JuliaPy / Conda.jl

Conda managing Julia binary dependencies
Other
173 stars 57 forks source link

install into a single global directory? #123

Closed stevengj closed 5 years ago

stevengj commented 5 years ago

Currently we install into the deps directory. However, in Julia 1.0, packages are no longer updated in place, this means that every time you update Conda.jl it needs to re-install anaconda, which is wasteful and breaks things like PyCall that expect libpython to stay in one place.

My thinking is that we should put the root environment into ~/.julia/$JLENV/conda$(CONDA_JL_VERSION) instead, where JLENV is the current Julia package environment. This way, we will only have a single Anaconda installation (per Python major version) that persists across updates.

However, I must admit that I don't fully grok how Pkg environments work.

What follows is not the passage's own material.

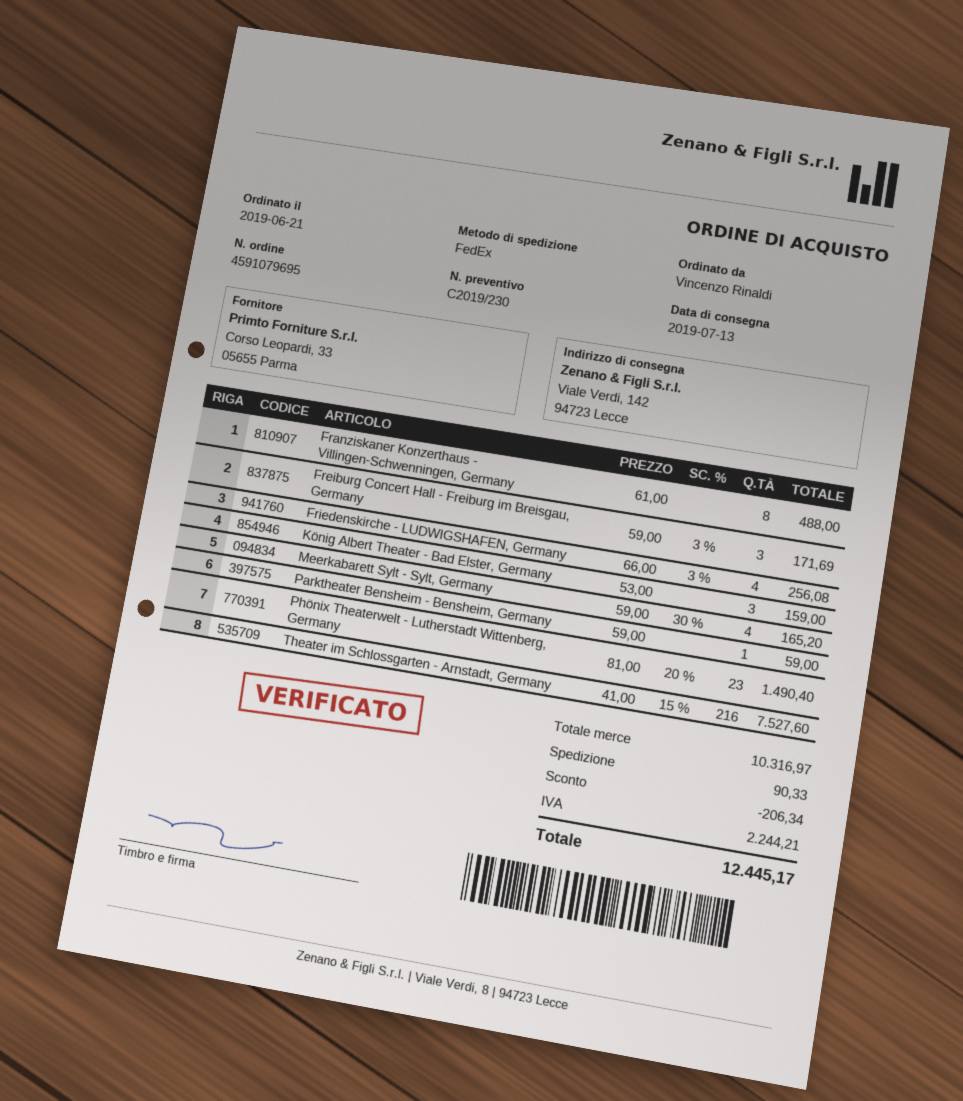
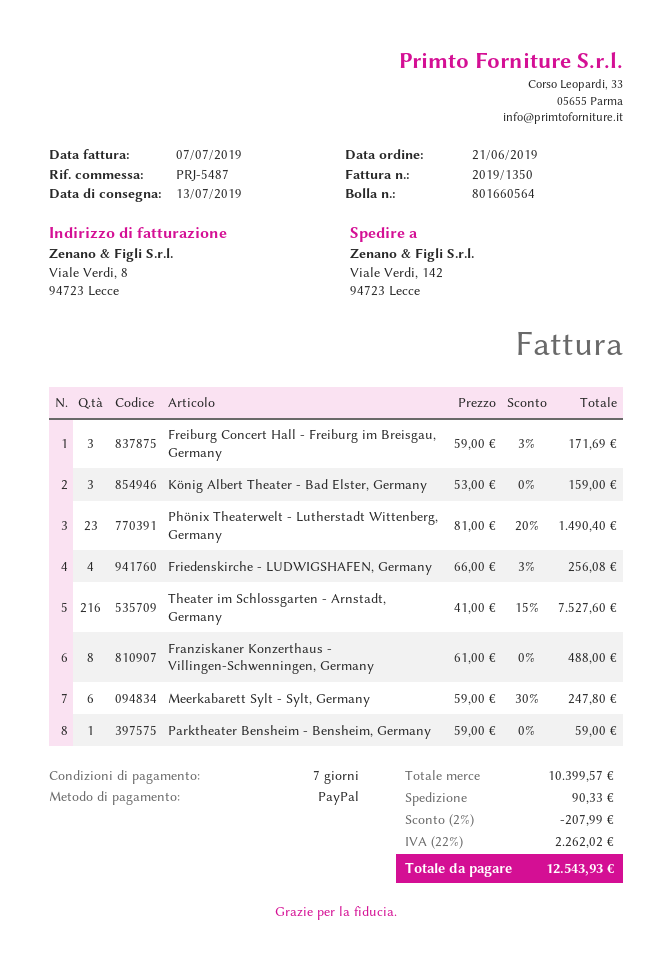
Meerkabarett Sylt - Sylt, Germany: 4 x 59.00 - 30% = 165.20 -> 6 x 59.00 - 30% = 247.80
subtotal: 10316.97 -> 10399.57
discount: 206.34 -> 207.99
tax: 2244.21 -> 2262.02
total: 12445.17 -> 12543.93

From reading the docs, I guess there is a stack of environments. @StefanKarpinski, is there a way to tell which environment Conda.jl was installed into? Am I thinking about this in the right way?

tkf commented 5 years ago

Isn't it wasteful to have the base conda environment for each Julia environment? I'd suggest:

Notes: The reason why above scheme (i.e., sharing ~/.julia/data/Conda/base across all Julia versions and environments) is useful is that conda has some basic de-duplication mechanisms. For example, it tries to use hard-link in the conda environments when it can. The conda installation directory (~/.julia/data/Conda/base above; usually ~/miniconda3 etc.) has some global cache such as pkgs containing downloaded package archives and decompressed directories of them. Using such mechanism to save disk space requires to share the base installation.

Some discussion points:

Edit: swap "data" and "share" Edit2: Add "Notes"

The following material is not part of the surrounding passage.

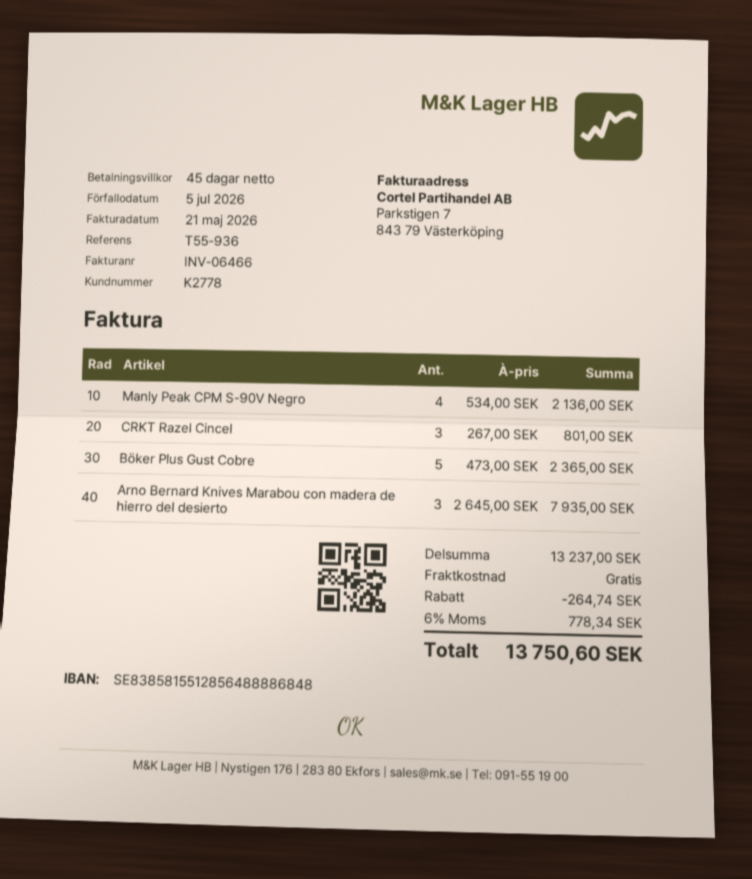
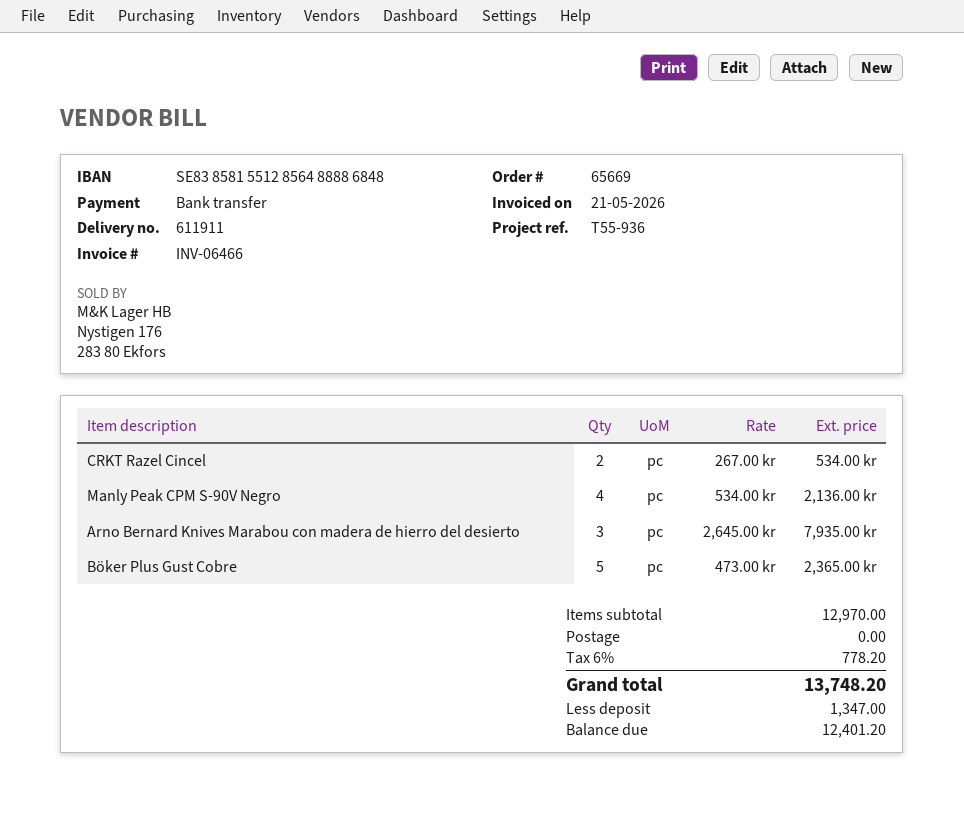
CRKT Razel Cincel: 3 x 267.00 = 801.00 -> 2 x 267.00 = 534.00
subtotal: 13237.00 -> 12970.00
discount: 264.74 -> none
tax: 6% = 778.34 -> 6% = 778.20
total: 13750.60 -> 13748.20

stevengj commented 5 years ago

I agree it's fine for different Pkg environments to correspond to different conda virtualenvs.

share in Unix refers to a directory for architecture-independent data. I think ~/.julia/conda{2,3} is fine here and will be convenient — the Conda.jl package is kind of in a special situation because it would be unwise for other packages to install whole Anaconda distros.

I don't think we should use ~/miniconda — the whole point of Conda.jl is to install a Julia-specific Anaconda distro so that it doesn't get messed up by whatever other stuff the user might have installed.

tkf commented 5 years ago

I thought it'd be nice to have a scheme for package-specific data directory. For example, dataset library (like RDatasets.jl) could use such location across all environments. But this is more like Pkg.jl enhancement idea.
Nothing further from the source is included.